Gregor sat down. “There’s not a hope in hell that it will be private. You know we’ll have people coming over here as soon as we get settled. They want to know.”

John sat down too. Bennis waved to Linda for the coffee and then curled into a chair like a sick cat. John looked her over quickly, and only once, and then looked away.

Linda Melajian arrived with the coffee and three cups. She put one down in front of John Jackman and said, “I hope you’re going to do something about whoever did this. I hope you don’t have your mind all messed up by debutantes on the Main Line.”

“John loves debutantes on the Main Line,” Bennis said.

“Behave yourself,” John said. He reached for the little metal pitcher of cream. Linda knew better than to bring nondairy creamer to his table. “We’re doing everything we can. It might be less than you’d like.”

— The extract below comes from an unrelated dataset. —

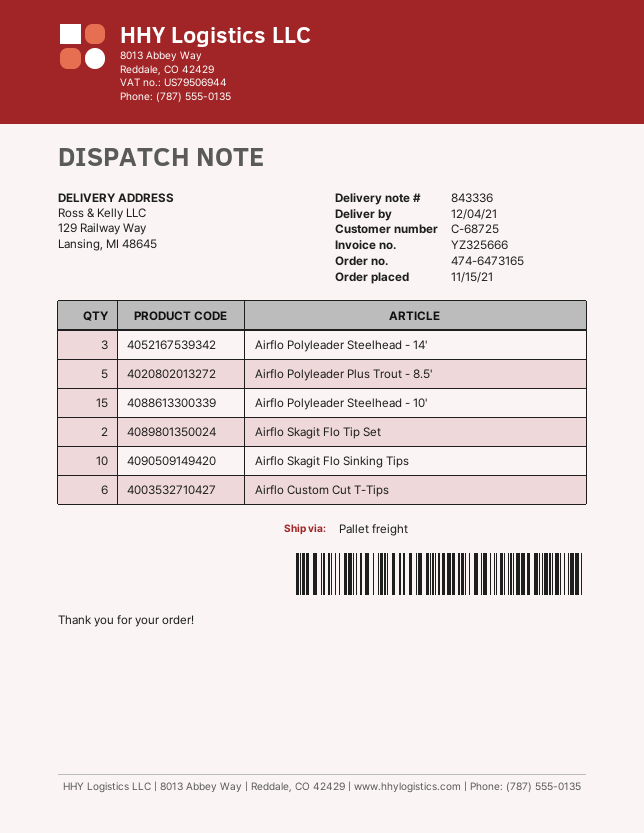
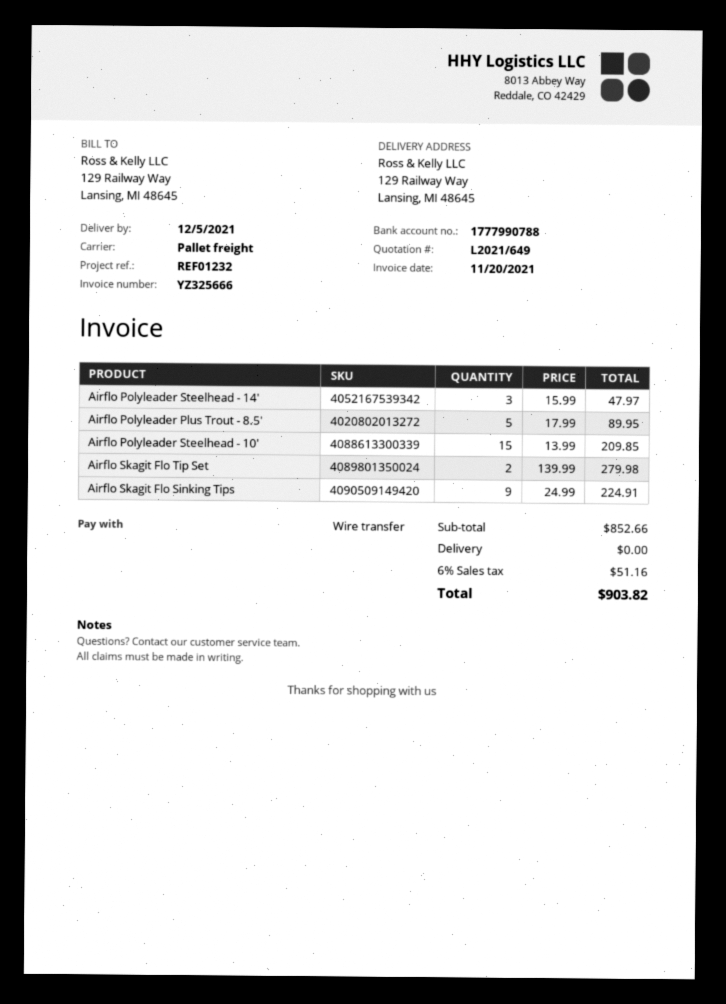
delivery date: 2021-12-04 -> 2021-12-05
Airflo Skagit Flo Sinking Tips: 10 -> 9
Airflo Custom Cut T-Tips: 6 -> none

“Somebody planted a bomb, for God’s sake. There must be some way to send him to jail. Or something worse.”

“We’ll do our best,” Jackman said.

She marched off without taking their order. Jackman watched her go. “Well,” he said, “I suppose that’s not all that odd. Everybody’s upset. Everybody deserves to be upset.”

“Part of it’s just that there’s no way to stop thinking about it,” Gregor said. “The church is out there with the whole front wall blown off, practically. Everybody has to pass it every day.”

“I wish you’d left the guard there longer,” Bennis said. “Whoever it was could come back. And even if he doesn’t, children could get into there and hurt themselves.”